I often heard relatives describe the people of Madinah as kind and the city as serene, more so than Makkah, location of Islam’s holiest site, the Kaaba. I had visited Makkah twice prior to my first visit to Madinah five months ago and one time afterward. It is glorious to visit and perform umrah, a shorter pilgrimage that can be undertaken throughout the year. But of all the places I have been in my life, I had not encountered anywhere more peaceful than the Enlightened City.

Muslims, humans who strive to achieve a state of submission to God, are drawn to Madinah out of reverence for Prophet Muhammad . Born in 570 AD in Makkah, the Prophet began receiving the first verses of the Holy Quran, Arabic for ‘the Recitation’, in 610. Islam, based on worship of One Almighty and Absolute Creator, rejected the idolatry widespread in Makkah at the time.

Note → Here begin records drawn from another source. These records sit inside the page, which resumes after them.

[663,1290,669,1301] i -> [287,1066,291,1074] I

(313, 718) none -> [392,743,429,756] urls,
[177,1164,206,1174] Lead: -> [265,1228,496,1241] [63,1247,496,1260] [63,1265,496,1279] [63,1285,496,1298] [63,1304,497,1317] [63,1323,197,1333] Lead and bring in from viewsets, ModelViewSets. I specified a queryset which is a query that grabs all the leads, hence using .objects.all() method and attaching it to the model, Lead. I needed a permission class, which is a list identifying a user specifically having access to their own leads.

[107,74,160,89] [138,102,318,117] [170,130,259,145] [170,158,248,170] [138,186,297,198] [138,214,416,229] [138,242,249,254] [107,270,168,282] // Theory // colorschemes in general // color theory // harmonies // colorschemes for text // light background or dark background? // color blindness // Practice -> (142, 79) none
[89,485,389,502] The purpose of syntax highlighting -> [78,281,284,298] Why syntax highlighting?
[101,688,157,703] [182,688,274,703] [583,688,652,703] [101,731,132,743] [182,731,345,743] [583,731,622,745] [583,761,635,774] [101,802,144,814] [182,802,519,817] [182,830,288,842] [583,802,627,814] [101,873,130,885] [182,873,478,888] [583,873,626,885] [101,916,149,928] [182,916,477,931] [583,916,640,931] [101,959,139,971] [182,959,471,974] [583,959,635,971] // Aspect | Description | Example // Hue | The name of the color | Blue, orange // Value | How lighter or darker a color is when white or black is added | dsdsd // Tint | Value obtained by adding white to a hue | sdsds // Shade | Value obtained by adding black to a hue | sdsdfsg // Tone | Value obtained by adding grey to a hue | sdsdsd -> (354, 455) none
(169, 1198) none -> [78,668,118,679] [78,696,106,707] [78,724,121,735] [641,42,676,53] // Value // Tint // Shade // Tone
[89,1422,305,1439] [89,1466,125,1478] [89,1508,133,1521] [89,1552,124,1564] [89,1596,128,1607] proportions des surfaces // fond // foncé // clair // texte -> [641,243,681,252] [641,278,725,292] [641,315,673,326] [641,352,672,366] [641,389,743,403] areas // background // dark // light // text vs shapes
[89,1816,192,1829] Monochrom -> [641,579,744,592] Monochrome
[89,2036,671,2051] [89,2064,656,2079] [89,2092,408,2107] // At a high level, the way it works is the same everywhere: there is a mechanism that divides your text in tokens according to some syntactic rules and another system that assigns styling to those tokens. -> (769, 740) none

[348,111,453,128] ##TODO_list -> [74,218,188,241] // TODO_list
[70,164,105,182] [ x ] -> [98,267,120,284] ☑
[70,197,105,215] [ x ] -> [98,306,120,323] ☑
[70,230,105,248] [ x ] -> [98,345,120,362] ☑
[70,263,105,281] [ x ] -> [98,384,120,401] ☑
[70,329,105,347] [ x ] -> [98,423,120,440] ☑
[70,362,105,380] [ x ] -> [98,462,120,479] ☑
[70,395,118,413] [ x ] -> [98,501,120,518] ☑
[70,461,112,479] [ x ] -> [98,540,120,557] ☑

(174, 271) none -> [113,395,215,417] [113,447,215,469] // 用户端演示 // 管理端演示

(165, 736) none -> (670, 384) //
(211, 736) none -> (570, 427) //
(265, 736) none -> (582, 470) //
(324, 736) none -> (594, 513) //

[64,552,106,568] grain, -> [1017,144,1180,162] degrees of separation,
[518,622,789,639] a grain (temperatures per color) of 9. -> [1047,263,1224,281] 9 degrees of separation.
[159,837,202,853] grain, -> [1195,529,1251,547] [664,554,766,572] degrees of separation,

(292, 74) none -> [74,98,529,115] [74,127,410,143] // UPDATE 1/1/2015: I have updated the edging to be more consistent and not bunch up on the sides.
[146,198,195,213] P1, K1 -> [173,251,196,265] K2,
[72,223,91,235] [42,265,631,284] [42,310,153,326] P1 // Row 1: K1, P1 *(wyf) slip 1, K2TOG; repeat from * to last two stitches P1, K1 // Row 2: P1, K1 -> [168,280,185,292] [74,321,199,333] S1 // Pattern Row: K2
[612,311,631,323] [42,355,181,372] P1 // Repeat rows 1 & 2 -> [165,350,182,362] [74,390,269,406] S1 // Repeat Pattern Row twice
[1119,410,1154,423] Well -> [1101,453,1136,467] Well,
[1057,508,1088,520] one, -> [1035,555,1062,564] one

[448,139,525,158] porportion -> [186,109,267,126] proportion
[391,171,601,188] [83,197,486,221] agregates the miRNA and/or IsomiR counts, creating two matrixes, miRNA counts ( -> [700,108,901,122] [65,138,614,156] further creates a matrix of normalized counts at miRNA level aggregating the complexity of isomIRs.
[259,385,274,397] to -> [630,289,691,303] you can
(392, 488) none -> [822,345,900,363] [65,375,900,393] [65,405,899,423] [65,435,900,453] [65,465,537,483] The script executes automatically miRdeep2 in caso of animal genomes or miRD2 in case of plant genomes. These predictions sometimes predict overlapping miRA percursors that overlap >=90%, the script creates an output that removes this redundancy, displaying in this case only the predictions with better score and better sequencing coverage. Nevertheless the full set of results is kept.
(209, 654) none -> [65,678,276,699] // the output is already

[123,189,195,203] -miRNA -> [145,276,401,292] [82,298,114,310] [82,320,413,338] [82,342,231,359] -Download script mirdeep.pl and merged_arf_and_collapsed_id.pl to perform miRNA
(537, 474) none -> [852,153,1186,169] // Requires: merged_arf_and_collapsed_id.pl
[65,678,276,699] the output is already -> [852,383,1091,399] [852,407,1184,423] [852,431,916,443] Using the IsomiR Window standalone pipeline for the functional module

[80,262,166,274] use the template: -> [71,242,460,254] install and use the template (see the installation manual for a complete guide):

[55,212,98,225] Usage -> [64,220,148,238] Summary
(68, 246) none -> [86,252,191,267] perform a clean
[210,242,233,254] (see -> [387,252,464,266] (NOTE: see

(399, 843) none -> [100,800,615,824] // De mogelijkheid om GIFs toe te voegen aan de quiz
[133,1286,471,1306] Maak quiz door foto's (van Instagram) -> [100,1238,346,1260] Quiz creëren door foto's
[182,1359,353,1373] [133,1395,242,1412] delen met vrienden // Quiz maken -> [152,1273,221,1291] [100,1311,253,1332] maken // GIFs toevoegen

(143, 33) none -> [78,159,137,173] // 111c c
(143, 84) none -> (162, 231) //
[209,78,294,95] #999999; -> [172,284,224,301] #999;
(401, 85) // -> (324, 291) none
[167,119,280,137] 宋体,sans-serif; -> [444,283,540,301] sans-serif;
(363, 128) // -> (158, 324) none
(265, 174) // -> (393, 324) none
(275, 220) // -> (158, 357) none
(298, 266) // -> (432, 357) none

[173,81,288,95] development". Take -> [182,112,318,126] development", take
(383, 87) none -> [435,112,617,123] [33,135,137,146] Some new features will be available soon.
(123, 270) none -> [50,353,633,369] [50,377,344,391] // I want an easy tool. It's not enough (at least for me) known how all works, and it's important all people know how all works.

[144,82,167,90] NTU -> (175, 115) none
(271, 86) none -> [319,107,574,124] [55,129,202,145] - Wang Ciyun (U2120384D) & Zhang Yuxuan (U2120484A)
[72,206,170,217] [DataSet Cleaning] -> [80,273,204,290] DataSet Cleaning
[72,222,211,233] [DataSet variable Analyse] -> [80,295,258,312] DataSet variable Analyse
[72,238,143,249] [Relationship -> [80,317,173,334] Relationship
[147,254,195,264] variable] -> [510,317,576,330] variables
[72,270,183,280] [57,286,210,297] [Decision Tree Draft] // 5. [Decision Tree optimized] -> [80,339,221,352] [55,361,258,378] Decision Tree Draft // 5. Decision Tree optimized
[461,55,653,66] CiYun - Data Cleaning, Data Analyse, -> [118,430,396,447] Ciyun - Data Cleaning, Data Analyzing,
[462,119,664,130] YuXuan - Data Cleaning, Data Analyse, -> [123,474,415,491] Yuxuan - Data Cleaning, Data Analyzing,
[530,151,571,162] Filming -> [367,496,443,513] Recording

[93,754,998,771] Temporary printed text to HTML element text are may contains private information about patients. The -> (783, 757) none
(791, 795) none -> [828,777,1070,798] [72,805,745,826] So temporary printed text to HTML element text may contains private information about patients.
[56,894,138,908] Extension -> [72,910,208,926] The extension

As such, the Last Prophet became regarded as a threat to the power of Makkah’s ruling tribe and those who embraced Islam were harassed, persecuted and threatened.

When he learned of a plot to murder him, the last Prophet left Makkah for Yathrib, which he later renamed Al-Madinah Al-Munawarrah, arriving in 622, an event known as Al-Hijrah (the emigration). There, he established the first Islamic community, spent the last years of his life and it is where he and many of his companions are buried. As such, Madinah is regarded as Islam’s second-holiest city.

It is home to the three oldest mosques in the world. The one where I will be spending most of my weekend, God willing, is the Prophet’s Mosque, Al-Masjid Al-Nabawi. The Prophet’s Mosque has undergone numerous extensions to make room a growing number of believers, and is now able to accommodate well above 500,000 worshippers at a time, some say as many as a million.

Intricate columns of white marble built as part of expansion of Prophet's mosque
On my last visit, there was a great calming effect from concentrating on the mosque's long lines of symmetrical, brown and beige arches supported by columns of white marble topped with brass capitals. They enabled me to focus my mind in prayer, to listen to the words of God being recited from the Quran and leave the world behind. For the two days in December I spent in Madinah, life revolved around the prayer times, remembrance of God, reflection and contemplation.